Hypervigilance

Imagine sitting in a quiet coffee shop, but every door slam makes you flinch. A stranger walks behind you and your heart races like you’re in danger. Your eyes keep darting to the exits, scanning every face, every shadow—even though nothing bad is happening. 

Living after a traumatic event (or having grown up with loads of adversity) can turn normal, safe places into minefields because your brain never flips the “danger” switch to OFF. This nonstop lookout mode is called hypervigilance, and it’s exhausting. 

It feels like the trauma followed you home and hired a 24-hour security guard that won’t let you rest. You’re not “too jumpy” or “paranoid,” or “crazy”—your brain is doing exactly what it thinks it has to do to keep you alive. 

The problem is, it’s working overtime on a job that’s already over.

After something terrifying happens, a little almond-shaped part of your brain called the amygdala gets stuck in overdrive. Normally, it only sounds the alarm when real danger shows up. Post-trauma, it treats loud noises, crowded rooms, certain smells, or even the time of day like five-alarm fires. 

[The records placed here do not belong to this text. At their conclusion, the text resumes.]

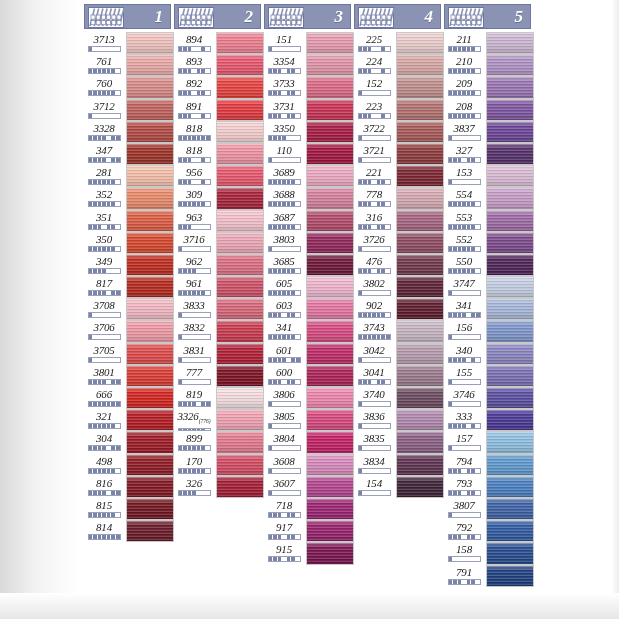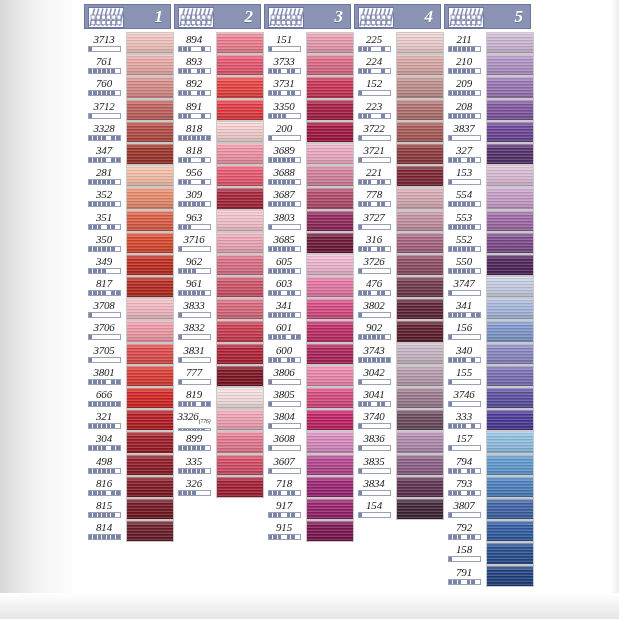--- a/index.html
+++ b/index.html
@@ -866,21 +866,21 @@
               <i class="bc-on"></i>
               <i class="bc-on"></i>
               <i class="bc-on"></i>
               <i class="bc-off"></i>
             </div>
           </div>
           <div class="swatch" style="background: rgb(228, 121, 143);"></div>
         </div>
         <div class="row">
           <div class="row-label">
-            <div class="code">335</div>
+            <div class="code">170</div>
             <div class="barcode">
               <i class="bc-on"></i>
               <i class="bc-on"></i>
               <i class="bc-on"></i>
               <i class="bc-on"></i>
               <i class="bc-on"></i>
               <i class="bc-on"></i>
               <i class="bc-off"></i>
             </div>
           </div>
@@ -939,20 +939,35 @@
               <i class="bc-off"></i>
               <i class="bc-off"></i>
               <i class="bc-off"></i>
               <i class="bc-off"></i>
             </div>
           </div>
           <div class="swatch" style="background: rgb(232, 156, 176);"></div>
         </div>
         <div class="row">
           <div class="row-label">
+            <div class="code">3354</div>
+            <div class="barcode">
+              <i class="bc-on"></i>
+              <i class="bc-on"></i>
+              <i class="bc-on"></i>
+              <i class="bc-off"></i>
+              <i class="bc-on"></i>
+              <i class="bc-on"></i>
+              <i class="bc-off"></i>
+            </div>
+          </div>
+          <div class="swatch" style="background: rgb(226, 149, 169);"></div>
+        </div>
+        <div class="row">
+          <div class="row-label">
             <div class="code">3733</div>
             <div class="barcode">
               <i class="bc-on"></i>
               <i class="bc-on"></i>
               <i class="bc-on"></i>
               <i class="bc-off"></i>
               <i class="bc-on"></i>
               <i class="bc-on"></i>
               <i class="bc-off"></i>
             </div>
@@ -984,21 +999,21 @@
               <i class="bc-on"></i>
               <i class="bc-off"></i>
               <i class="bc-off"></i>
               <i class="bc-off"></i>
             </div>
           </div>
           <div class="swatch" style="background: rgb(168, 28, 69);"></div>
         </div>
         <div class="row">
           <div class="row-label">
-            <div class="code">200</div>
+            <div class="code">110</div>
             <div class="barcode">
               <i class="bc-on"></i>
               <i class="bc-off"></i>
               <i class="bc-off"></i>
               <i class="bc-off"></i>
               <i class="bc-off"></i>
               <i class="bc-off"></i>
               <i class="bc-off"></i>
             </div>
           </div>
@@ -1417,35 +1432,20 @@
               <i class="bc-off"></i>
               <i class="bc-on"></i>
               <i class="bc-on"></i>
               <i class="bc-off"></i>
             </div>
           </div>
           <div class="swatch" style="background: rgb(215, 170, 179);"></div>
         </div>
         <div class="row">
           <div class="row-label">
-            <div class="code">3727</div>
-            <div class="barcode">
-              <i class="bc-on"></i>
-              <i class="bc-off"></i>
-              <i class="bc-off"></i>
-              <i class="bc-off"></i>
-              <i class="bc-off"></i>
-              <i class="bc-off"></i>
-              <i class="bc-off"></i>
-            </div>
-          </div>
-          <div class="swatch" style="background: rgb(196, 145, 162);"></div>
-        </div>
-        <div class="row">
-          <div class="row-label">
             <div class="code">316</div>
             <div class="barcode">
               <i class="bc-on"></i>
               <i class="bc-on"></i>
               <i class="bc-on"></i>
               <i class="bc-off"></i>
               <i class="bc-on"></i>
               <i class="bc-on"></i>
               <i class="bc-off"></i>
             </div>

Brain scans prove this isn’t just “in your head”— some people show much stronger amygdala reactions to everyday things that healthier brains ignore (Shin et al., 2006). At the same time, the “calm down” part of the brain (the prefrontal cortex) gets weaker, so it can’t tell the amygdala, “Hey, relax, we’re safe now” (Hayes et al., 2012). 

The result? Your body stays flooded with stress chemicals like adrenaline and cortisol, keeping muscles tight, heart pounding, and senses on red alert—all day, every day (Pole, 2007).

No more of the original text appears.